In light of the Hanalei incident and strandings in the Bahamas and
elsewhere, NOAA said it has asked the Navy to reduce its sonar's power
during this summer's Rim of the Pacific exercises when its ships detect
marine mammals nearby.The agency also asked the Navy to turn off its active
sonar when the animals come within a set distance. Donna Wieting, deputy
director for the office of protected resources at NOAA's Fisheries Service,
said she was confident these steps would minimize the impact of the
exercises on marine mammals. She said she believed sonar would likely only
prompt “temporary behavior modifications” in the animals during the drills.
But Jasny said the measures would fail to prevent strandings because the
Navy would be allowed to use the same sonar in the same places as in 2004. “We need to come together as a community to set a precedent for restrictions
on future Navy antisubmarine warfare training this summer,” Wright said.
She urged residents to voice their objections to the Navy proposal in
submittals to Steve Leathery, chief of the Permits and Conservation and
Education Division Office of Protected Resources of the National Marine
Fisheries Service of NOAA. The federal agency is taking public comments on
the Navy's proposal until May 22.
Hagen said the Navy also welcomes the comments. “We encourage public review
and comment on our incidental-harassment authorization (request to NOAA) for
RIMPAC,” she said.The Navy is seeking authorization to use the sonar for its
military training exercise for the first time. The Navy's request comes in
response to a lawsuit filed by the Natural Resources Defense Council that
challenges the Navy's use of sonar for the RIMPAC exercises, Wright said.
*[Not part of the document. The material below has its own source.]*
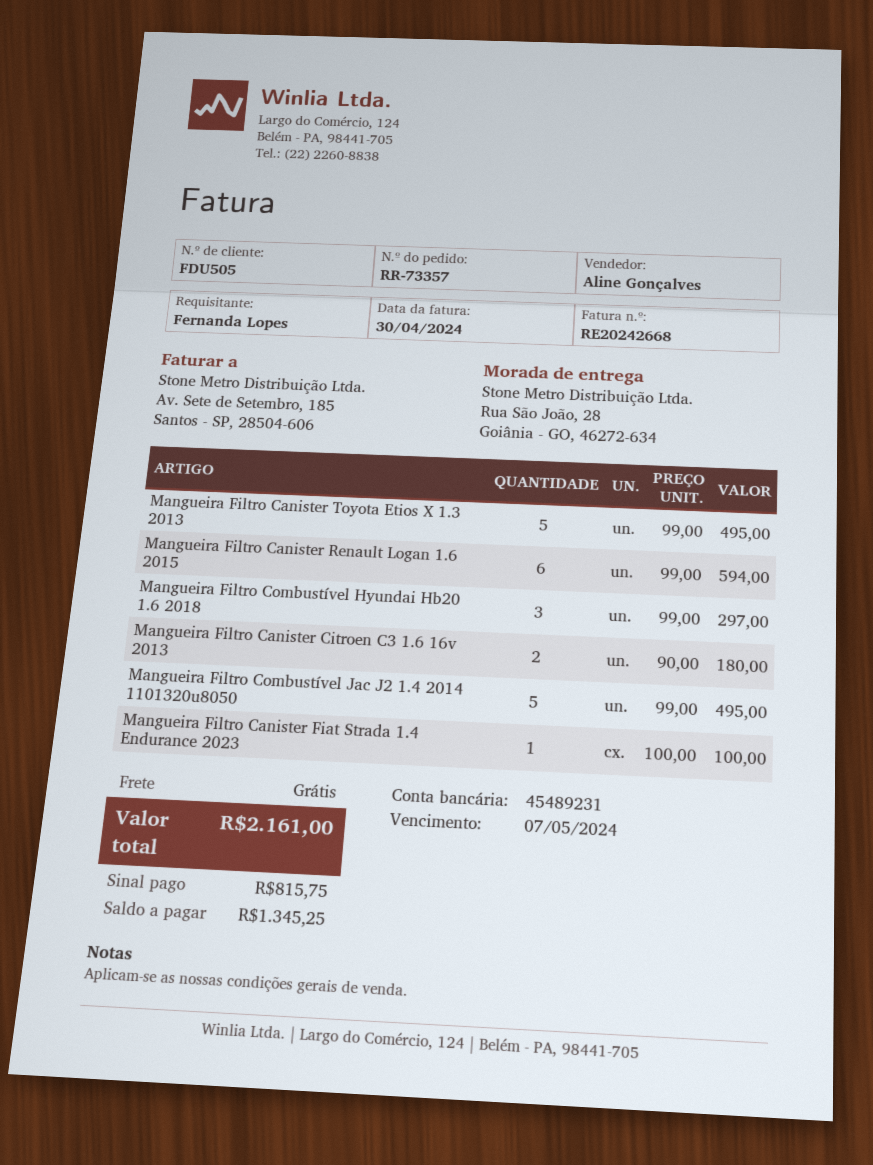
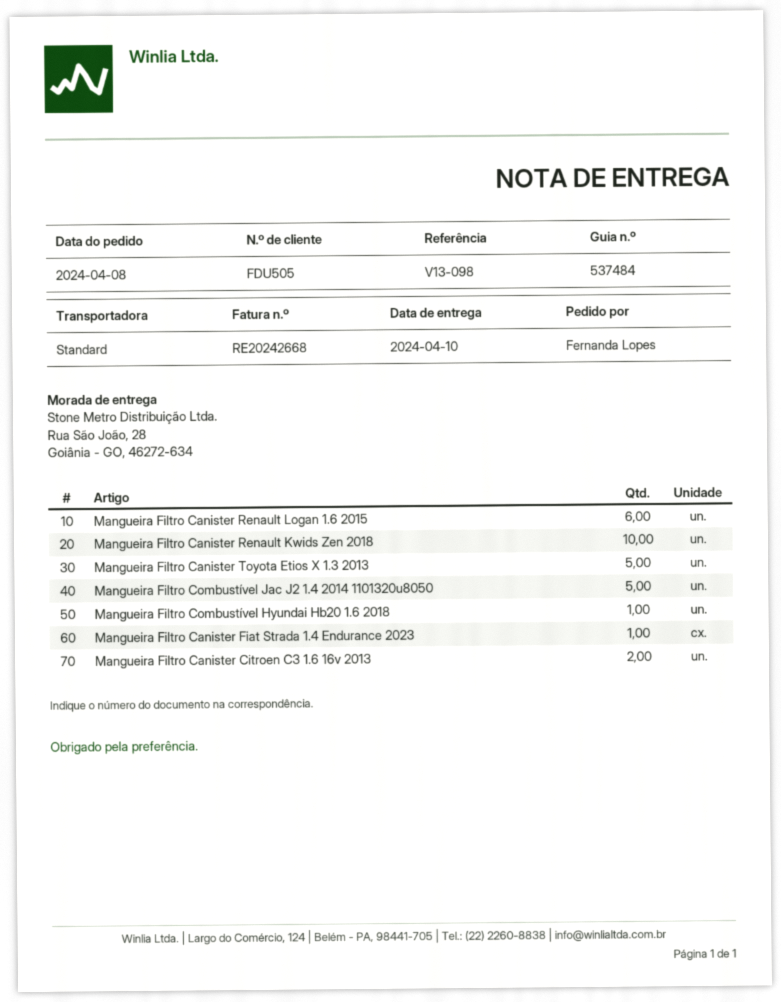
Mangueira Filtro Combustível Hyundai Hb20 1.6 2018: 3 -> 1
Mangueira Filtro Canister Renault Kwids Zen 2018: none -> 10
The council, a nonprofit environmental organization, has contended the Navy's use of mid-frequency active sonar can kill or injure marine mammals. Hagen
said the Navy's request is tied more to the “evolving science” of sonar
technology, “and because of the emerging technologies, capabilities to study
it, it is the first time we have been able to quantify the effects of the
sonar on marine animals.”
Hagen said the Navy “routinely operates sonar with no identified impact on
marine life in a dynamic ocean environment with a focus on environmental
safety.”
The Rim of the Pacific exercises, also known as RIMPAC, have been held off
Hawai‘i 19 times since 1968. The incident two years ago marked the first
time whale strandings were noticed during the drills.